Other players will fold almost anything to a raise. So if they call, give their hand respect on the flop. Chances are, you’ll have the worse hand on the flop. But you can also increase your stealing range against these players.
Blind stealing and Poker Copilot
Poker Copilot’s poker HUD offers statistics on:
- how often a player makes a blind steal attempt (BSA)
- how often a player folds the big blind to a steal attempt (FBB) Use these two stats well, and you’ll be able to adjust your blind stealing strategy against each player.

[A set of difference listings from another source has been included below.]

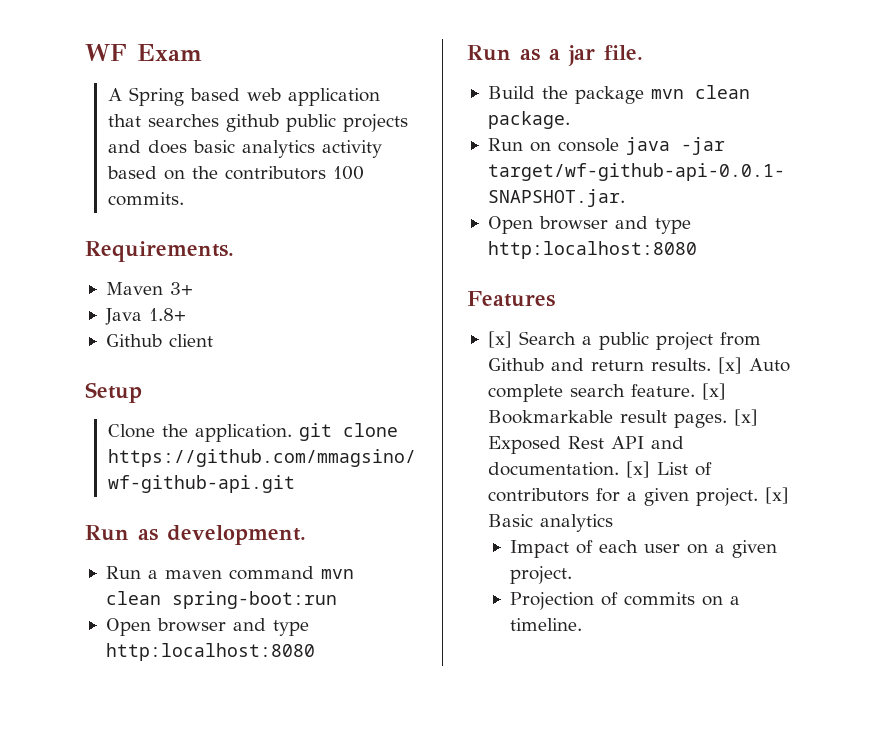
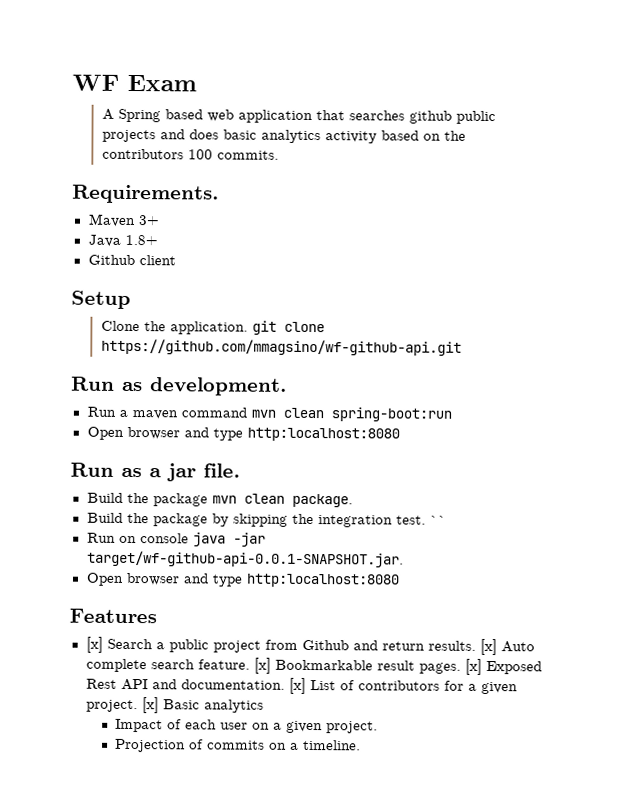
(570, 120) none -> [86,512,447,528] // Build the package by skipping the integration test. ``

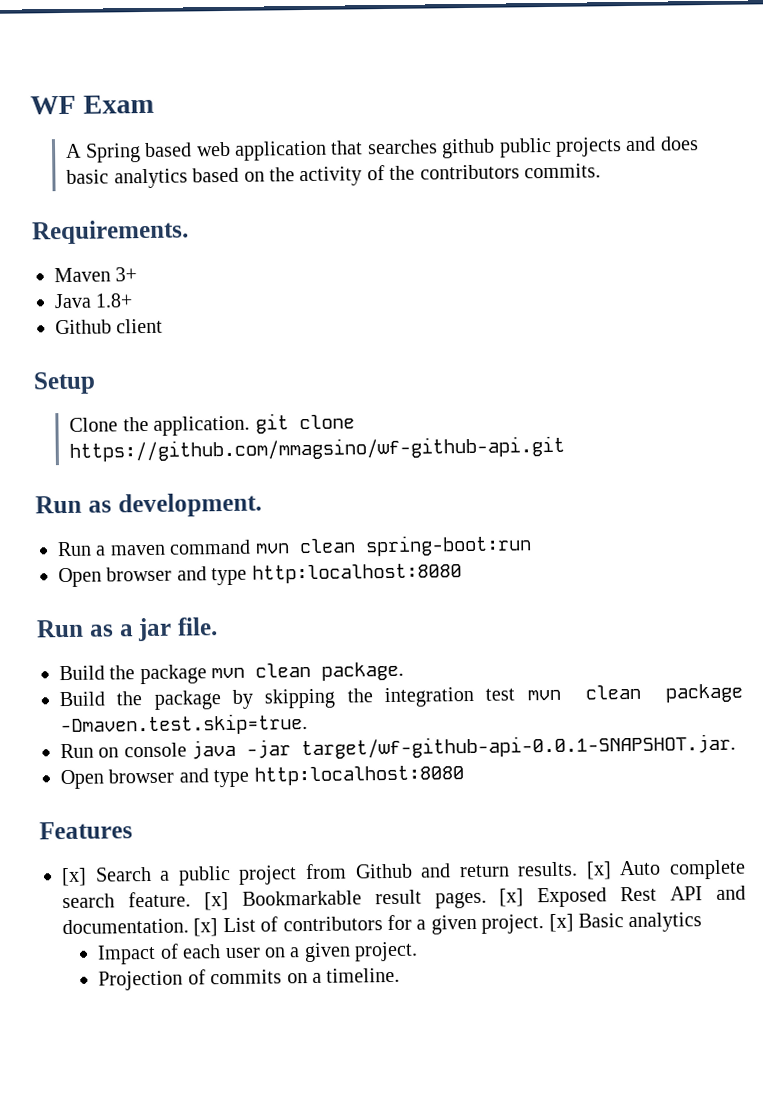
[324,131,377,144] activity -> (188, 178) none
[101,148,213,160] contributors 100 -> [299,164,520,187] activity of the contributors
[395,515,447,525] test. `` -> [485,683,743,703] [60,713,308,737] test mvn clean package -Dmaven.test.skip=true.

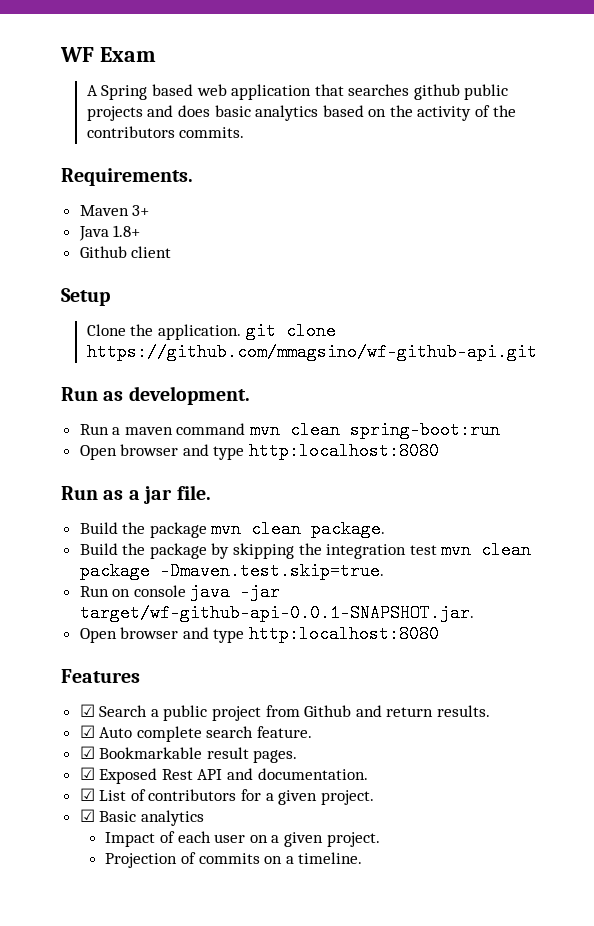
[61,867,87,887] [x] -> [79,704,95,717] ☑
[585,861,612,880] [x] -> [79,725,95,738] // ☑
[203,892,229,911] [x] -> [79,746,95,759] // ☑
[499,888,525,907] [x] -> [79,767,95,780] // ☑
[193,918,219,937] [x] -> [79,788,95,801] // ☑
[548,913,574,933] [x] -> [79,809,95,822] // ☑

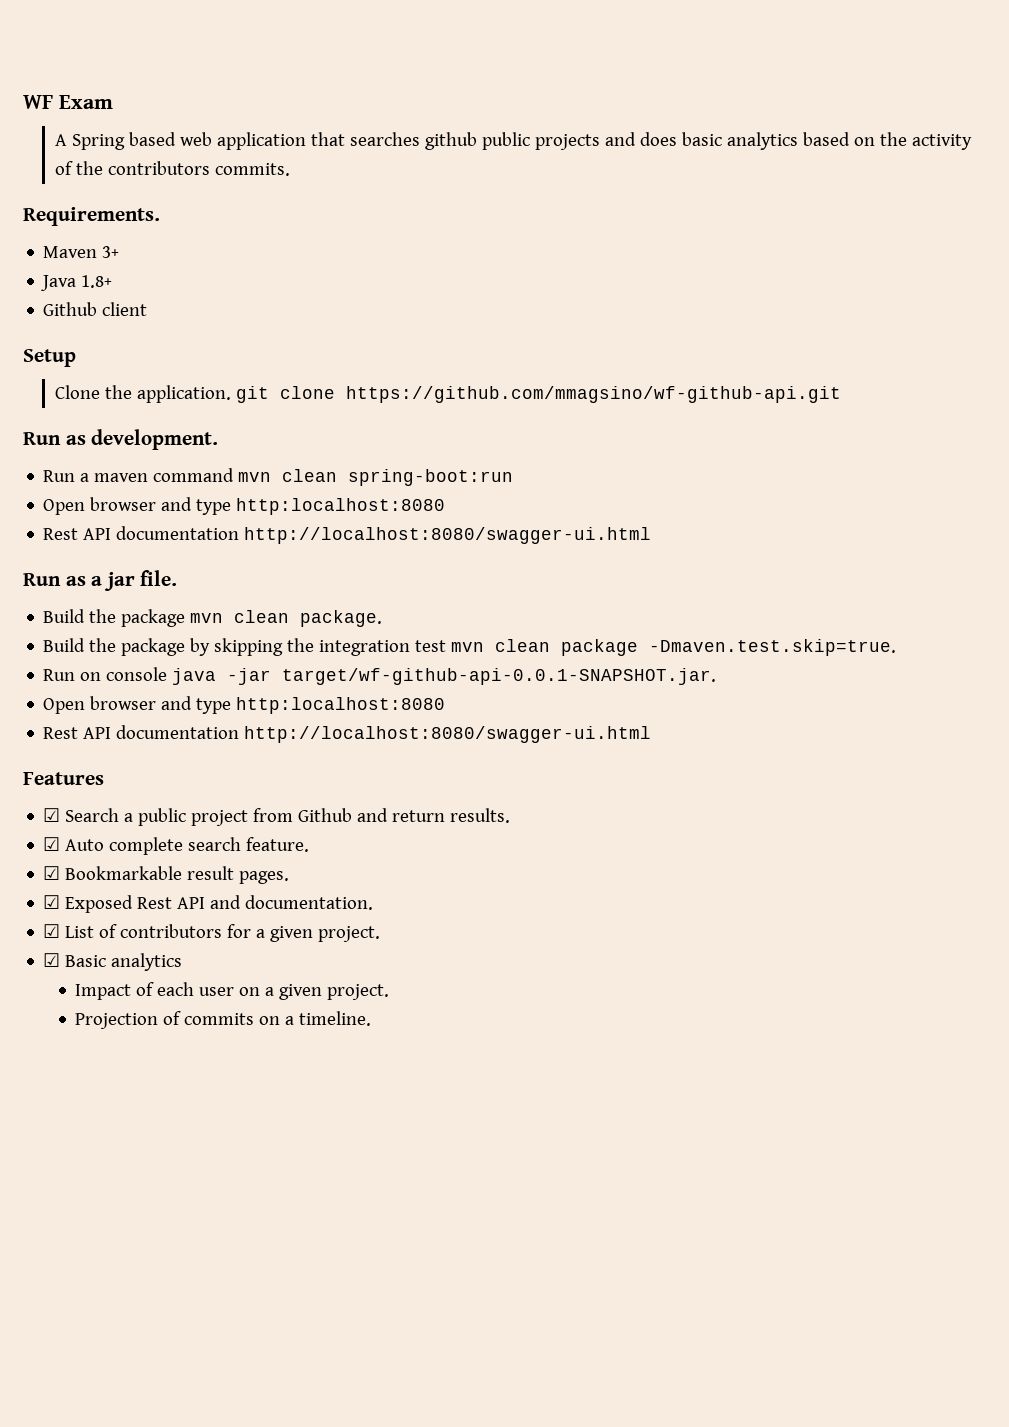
(440, 451) none -> [43,526,652,544] // Rest API documentation http://localhost:8080/swagger-ui.html
(440, 634) none -> [43,725,652,743] // Rest API documentation http://localhost:8080/swagger-ui.html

Poker Copilot has a Blind Stealing leak detector. Use it to find out your blind steal rate, and your take from big blind stealing. Poker players are often surprised when the leak detector shows them how profitable blind stealing is.
- Blind-stealing is profitable. You should be doing it, and doing it well.
- You should attempt to steal roughly half of all your blind steal opportunities.
- Be prepared to often continue the blind steal attempt onto the flop, when the villain defends.
When you are on the button and everyone so far has folded, consider the blinds to be your personal property, and play strongly to grab them as often as you dare.